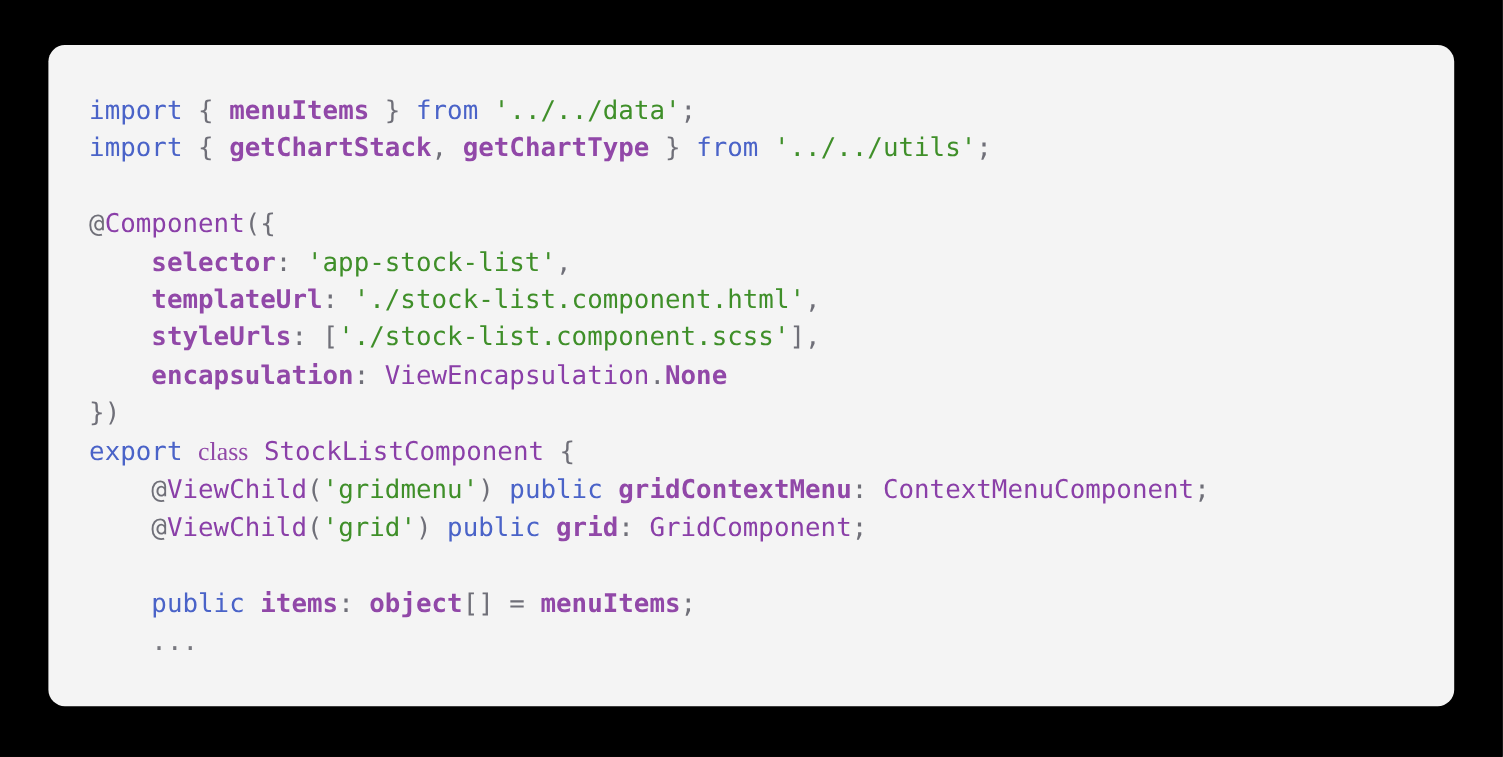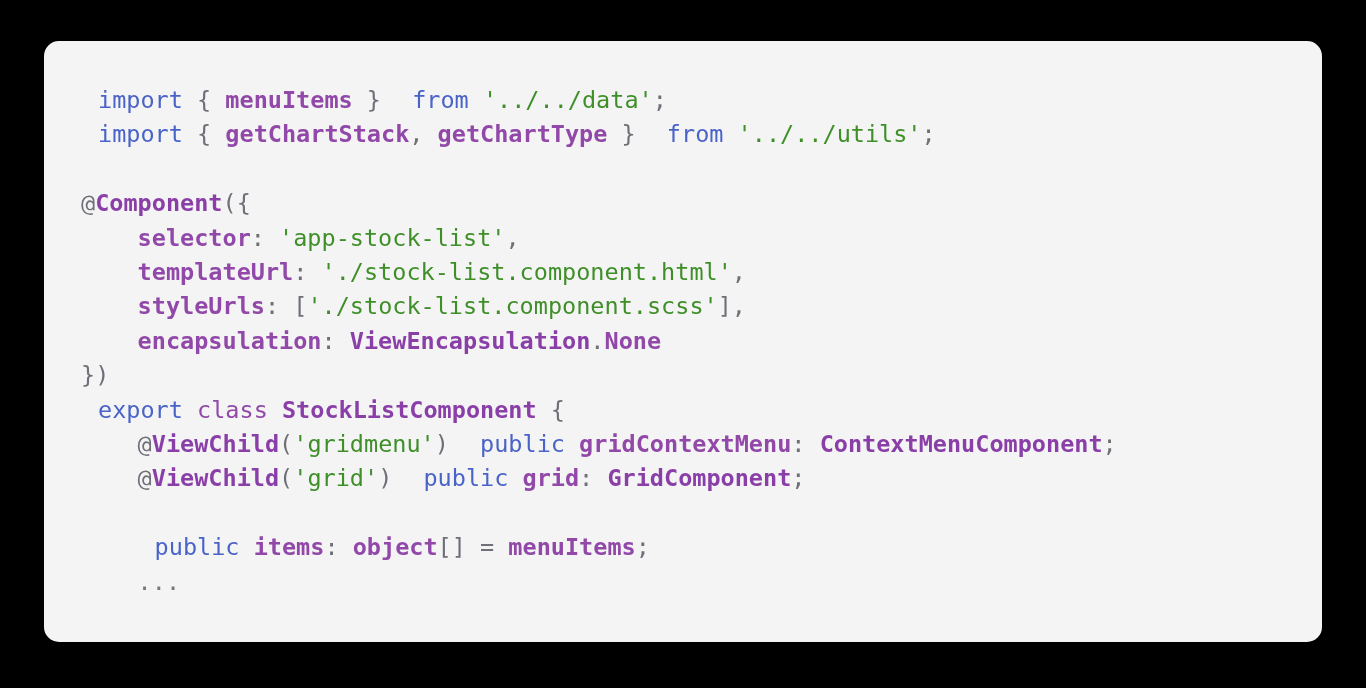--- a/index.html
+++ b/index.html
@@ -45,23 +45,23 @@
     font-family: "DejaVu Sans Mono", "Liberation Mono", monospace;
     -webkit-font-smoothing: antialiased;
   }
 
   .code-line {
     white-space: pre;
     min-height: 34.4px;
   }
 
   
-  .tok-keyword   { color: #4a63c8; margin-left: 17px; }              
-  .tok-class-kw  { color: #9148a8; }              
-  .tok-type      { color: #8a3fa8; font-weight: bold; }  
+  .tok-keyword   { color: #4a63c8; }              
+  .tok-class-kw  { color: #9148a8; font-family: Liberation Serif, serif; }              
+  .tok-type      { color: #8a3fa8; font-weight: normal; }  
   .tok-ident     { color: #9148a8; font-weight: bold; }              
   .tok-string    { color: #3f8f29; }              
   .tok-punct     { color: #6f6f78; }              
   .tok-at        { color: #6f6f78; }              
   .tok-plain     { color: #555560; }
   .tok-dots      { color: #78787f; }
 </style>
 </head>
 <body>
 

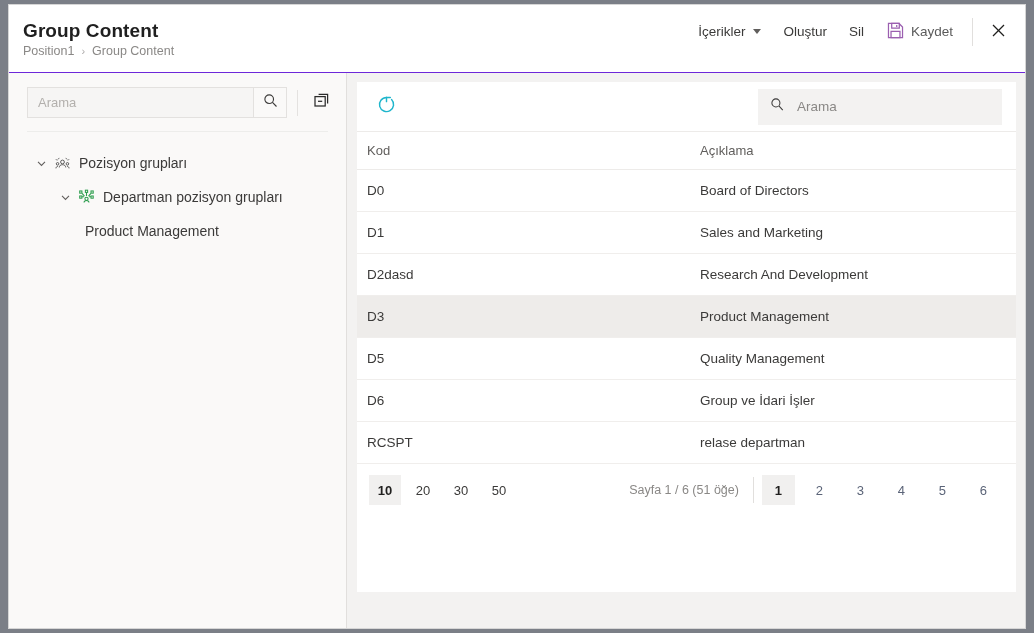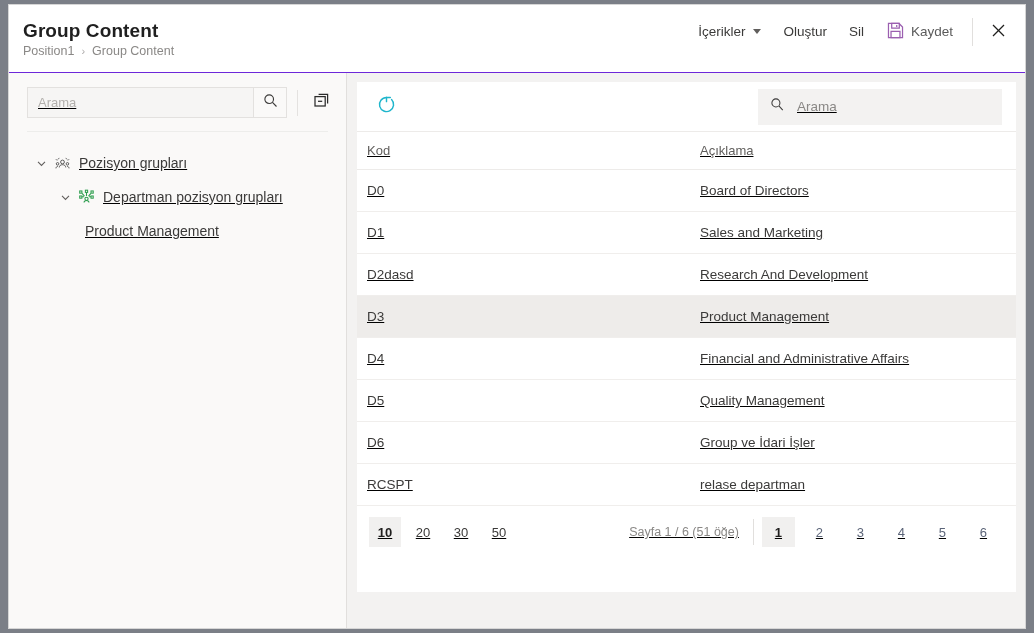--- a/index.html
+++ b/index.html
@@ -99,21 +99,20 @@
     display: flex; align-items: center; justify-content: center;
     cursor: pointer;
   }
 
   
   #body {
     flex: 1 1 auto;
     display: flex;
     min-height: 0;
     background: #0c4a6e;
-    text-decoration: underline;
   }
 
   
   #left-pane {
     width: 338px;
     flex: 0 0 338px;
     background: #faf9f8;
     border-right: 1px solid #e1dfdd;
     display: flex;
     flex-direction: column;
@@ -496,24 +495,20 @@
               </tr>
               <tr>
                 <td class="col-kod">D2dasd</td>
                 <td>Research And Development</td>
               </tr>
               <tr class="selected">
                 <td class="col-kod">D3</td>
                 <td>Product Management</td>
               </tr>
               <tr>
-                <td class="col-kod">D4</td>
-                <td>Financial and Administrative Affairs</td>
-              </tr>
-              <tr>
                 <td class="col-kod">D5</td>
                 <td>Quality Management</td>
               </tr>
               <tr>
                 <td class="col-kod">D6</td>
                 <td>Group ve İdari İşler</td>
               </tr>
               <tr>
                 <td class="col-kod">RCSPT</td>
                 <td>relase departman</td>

════════════════════

● GOAL OF THE EXERCISE: Nothing but the lines from the top of the data above through the line containing "#4a63c8; margin-left: 17px;" should be output, exactly as written and without the pictures.

● ANSWER SECTION:
--- a/index.html
+++ b/index.html
@@ -45,23 +45,23 @@
     font-family: "DejaVu Sans Mono", "Liberation Mono", monospace;
     -webkit-font-smoothing: antialiased;
   }
 
   .code-line {
     white-space: pre;
     min-height: 34.4px;
   }
 
   
-  .tok-keyword   { color: #4a63c8; margin-left: 17px; }              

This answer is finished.